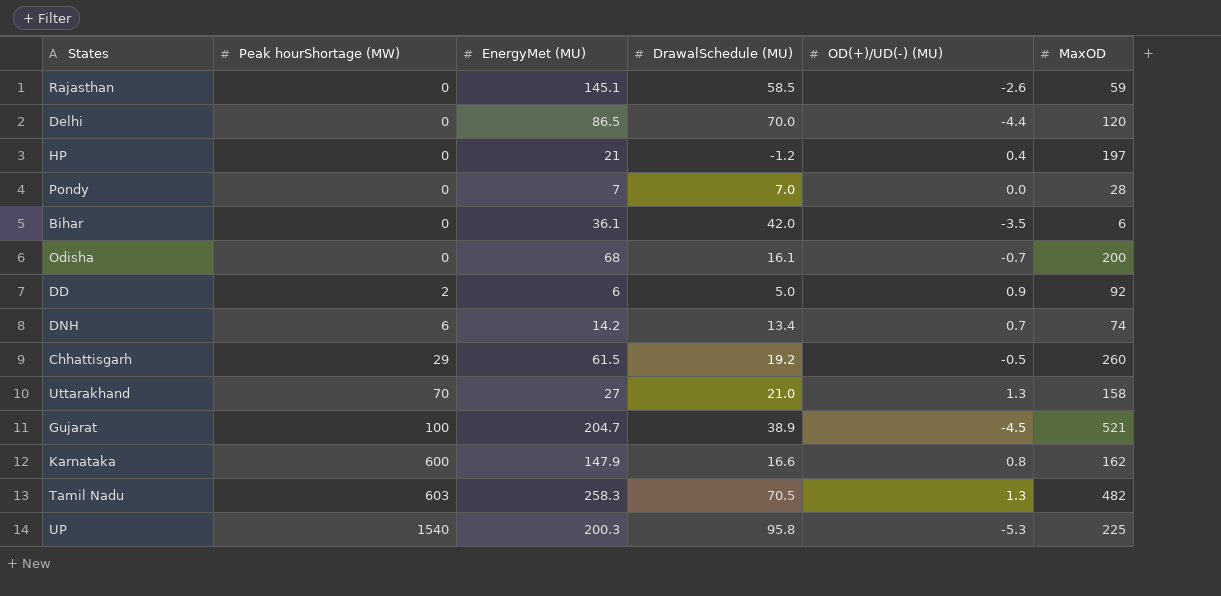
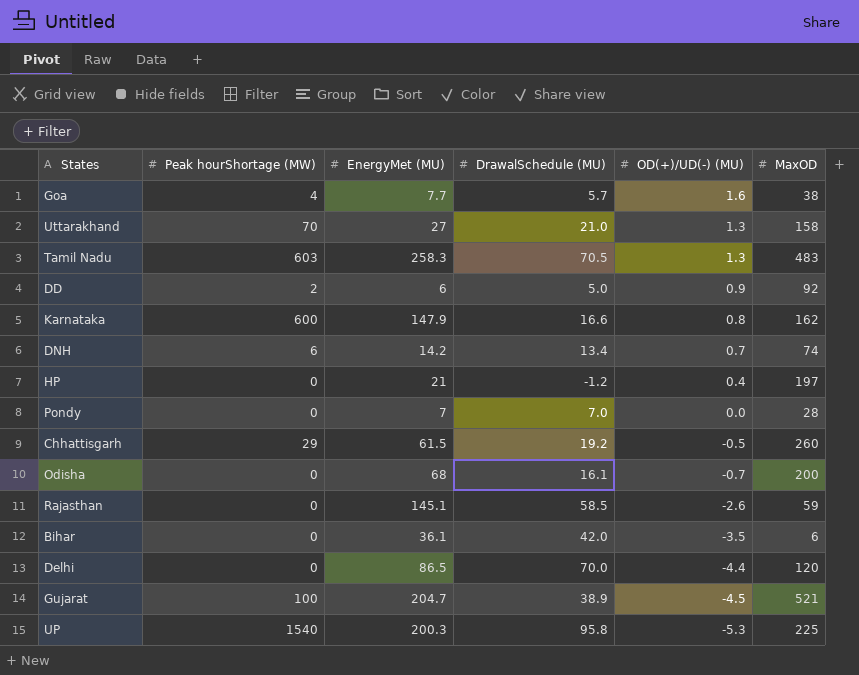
row order: Peak hourShortage (MW) ascending -> OD(+)/UD(-) (MU) descending
row Goa: none -> 4 | 7.7 | 5.7 | 1.6 | 38
Tamil Nadu | MaxOD: 482 -> 483

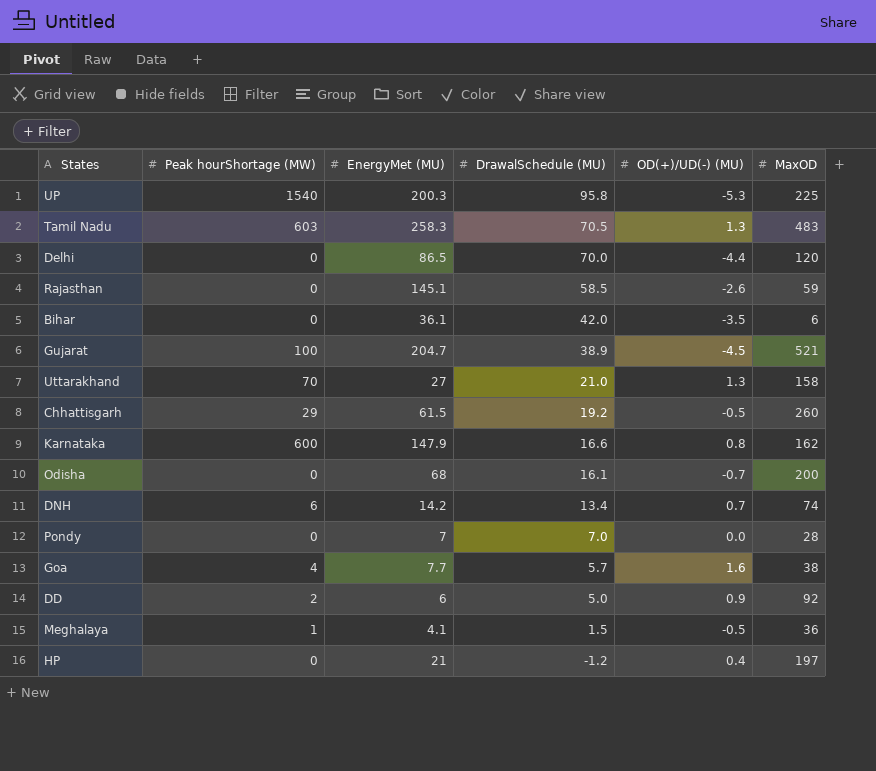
row order: OD(+)/UD(-) (MU) descending -> DrawalSchedule (MU) descending
row Meghalaya: none -> 1 | 4.1 | 1.5 | -0.5 | 36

# Work task
Every record above should come back exactly, but without its pictures.

# Response to the exercise
row order: Peak hourShortage (MW) ascending -> OD(+)/UD(-) (MU) descending
row Goa: none -> 4 | 7.7 | 5.7 | 1.6 | 38
Tamil Nadu | MaxOD: 482 -> 483

row order: OD(+)/UD(-) (MU) descending -> DrawalSchedule (MU) descending
row Meghalaya: none -> 1 | 4.1 | 1.5 | -0.5 | 36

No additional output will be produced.